> **Data extract**
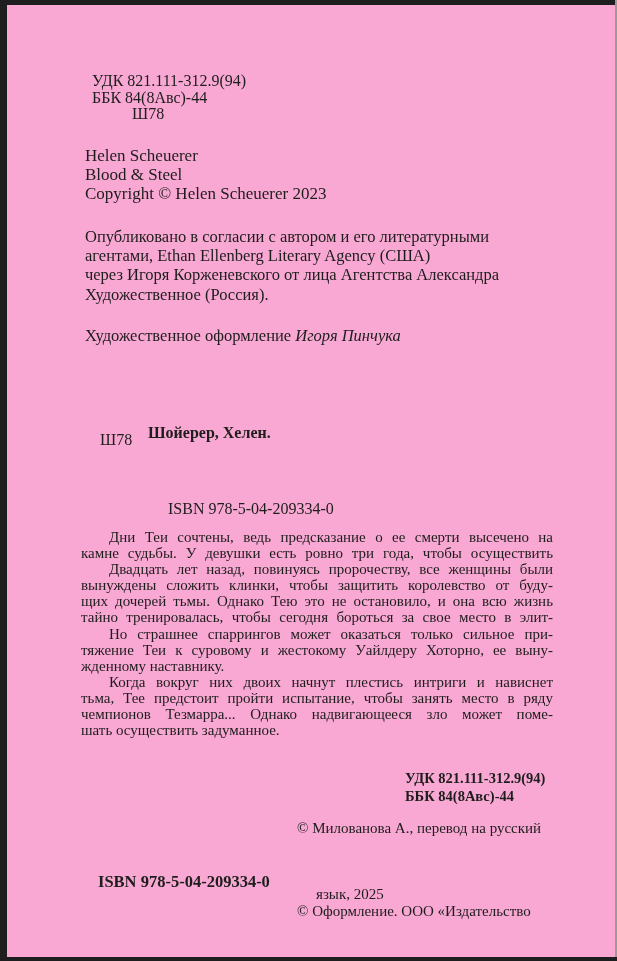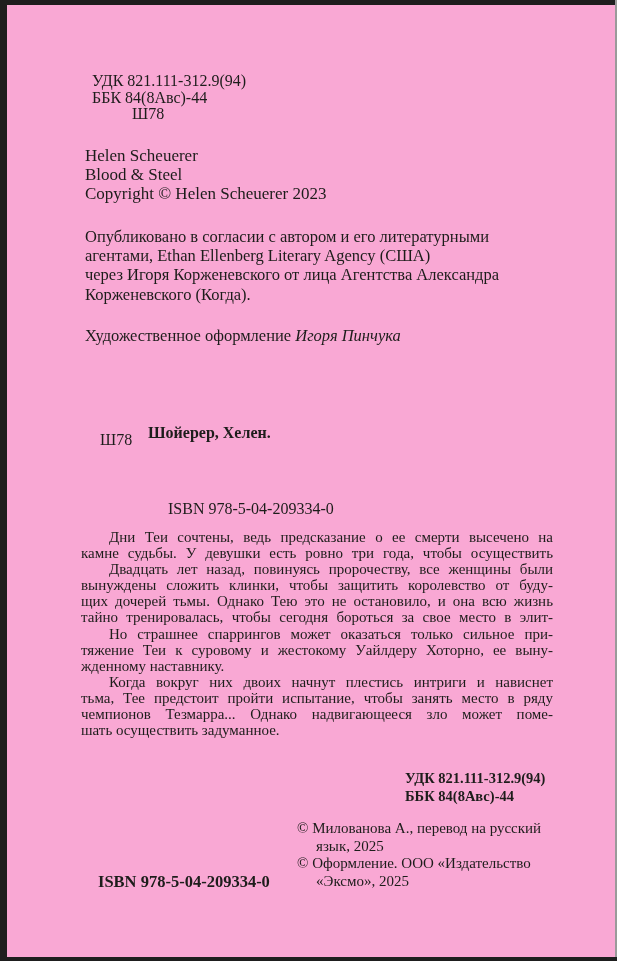--- a/index.html
+++ b/index.html
@@ -76,7 +76,7 @@
     <div>Опубликовано в согласии с автором и его литературными</div>
     <div>агентами, Ethan Ellenberg Literary Agency (США)</div>
     <div>через Игоря Корженевского от лица Агентства Александра</div>
-    <div>Корженевского (Когда).</div>
+    <div>Художественное (Россия).</div>
   </div>
 
   <div class="abs center-block design-line">

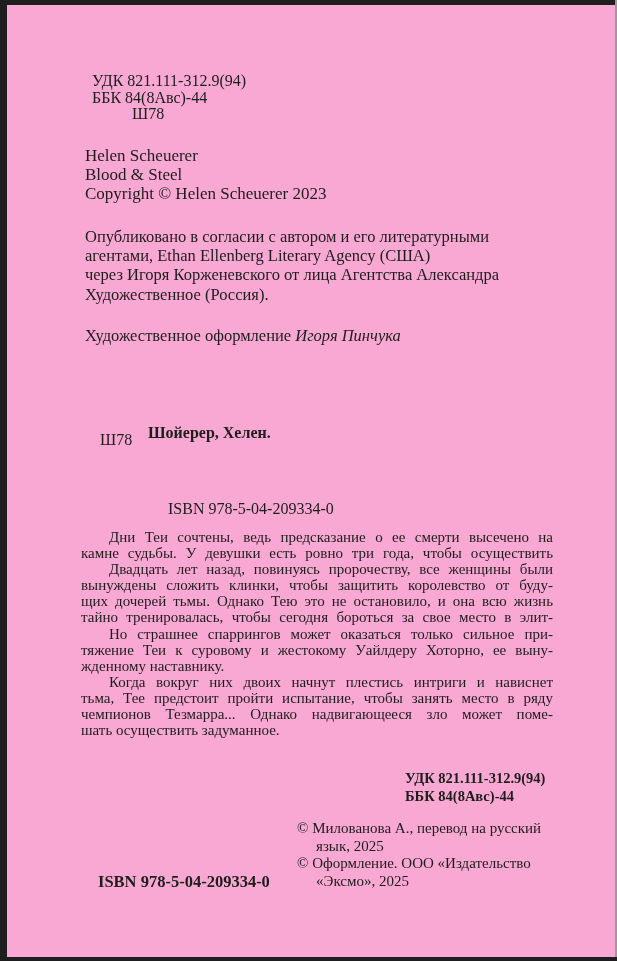--- a/index.html
+++ b/index.html
@@ -46,7 +46,7 @@
   .udc-bottom { left:405px; top:770px; font-size:14.5px; font-weight:bold; line-height:17.5px; white-space:nowrap; }
 
   .copyright-block { left:297px; top:820px; font-size:15px; font-weight:normal; line-height:17.5px; white-space:nowrap; }
-  .copyright-block .hang { padding-left:19px; }
+  .copyright-block .hang { padding-left:19px;margin-top:48px; }
 
   .isbn-bottom { left:98px; top:872px; font-size:16.5px; font-weight:bold; white-space:nowrap; }
 </style>

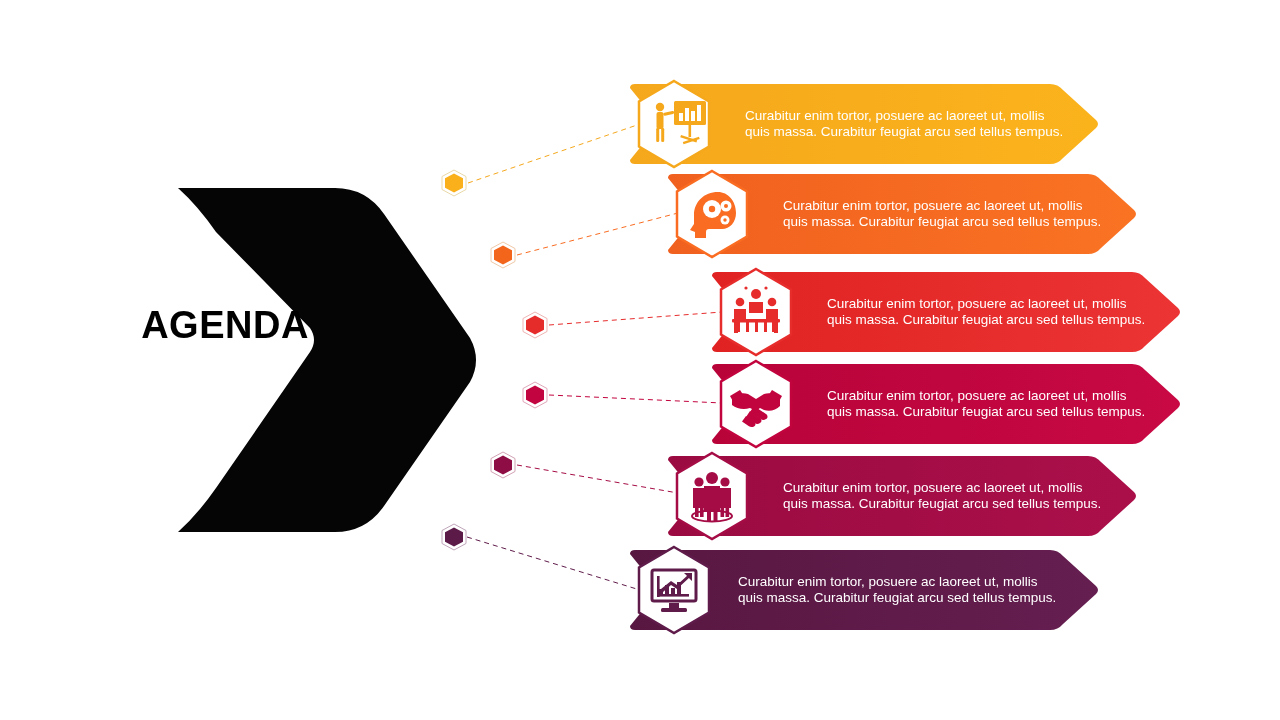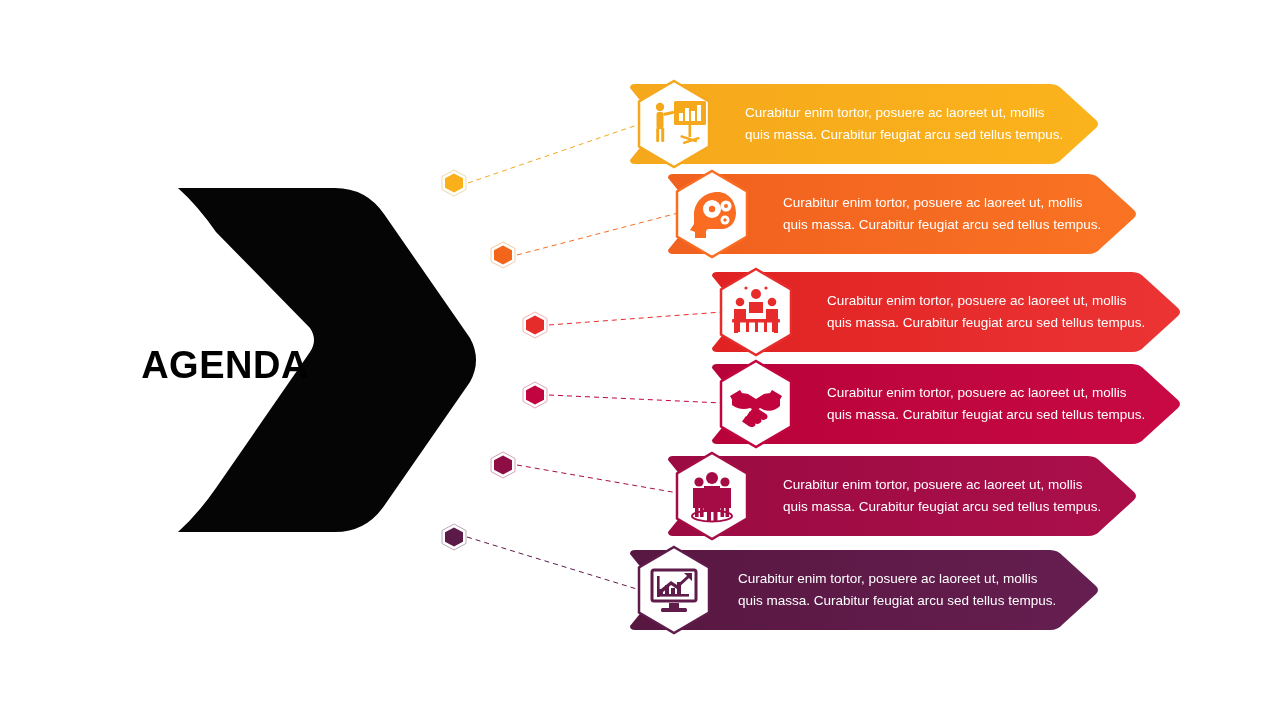--- a/index.html
+++ b/index.html
@@ -84,7 +84,7 @@
     transform: translateY(-50%);
     color: #ffffff;
     font-size: 13.5px;
-    line-height: 22px;
+    line-height: 16px;
     white-space: pre-line;
   }
   .row-icon {

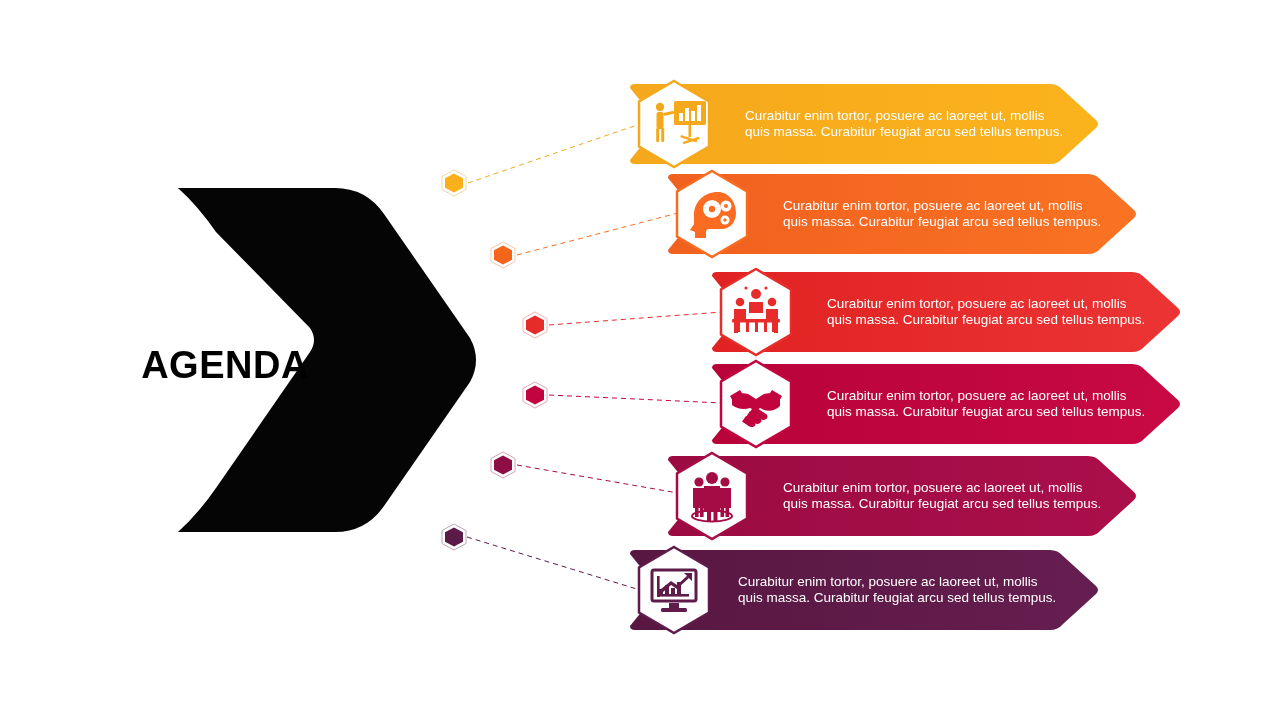--- a/index.html
+++ b/index.html
@@ -46,7 +46,6 @@
     font-size: 38px;
     line-height: 50px;
     letter-spacing: 0.5px;
-    margin-top: 40px;
   }
   #title-text .tline { display: block; }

> **Exercise instructions**
Could you please find every line of the listing above holding the string "padding" and copy it?

> **Task output**
-  .copyright-block .hang { padding-left:19px; }
+  .copyright-block .hang { padding-left:19px;margin-top:48px; }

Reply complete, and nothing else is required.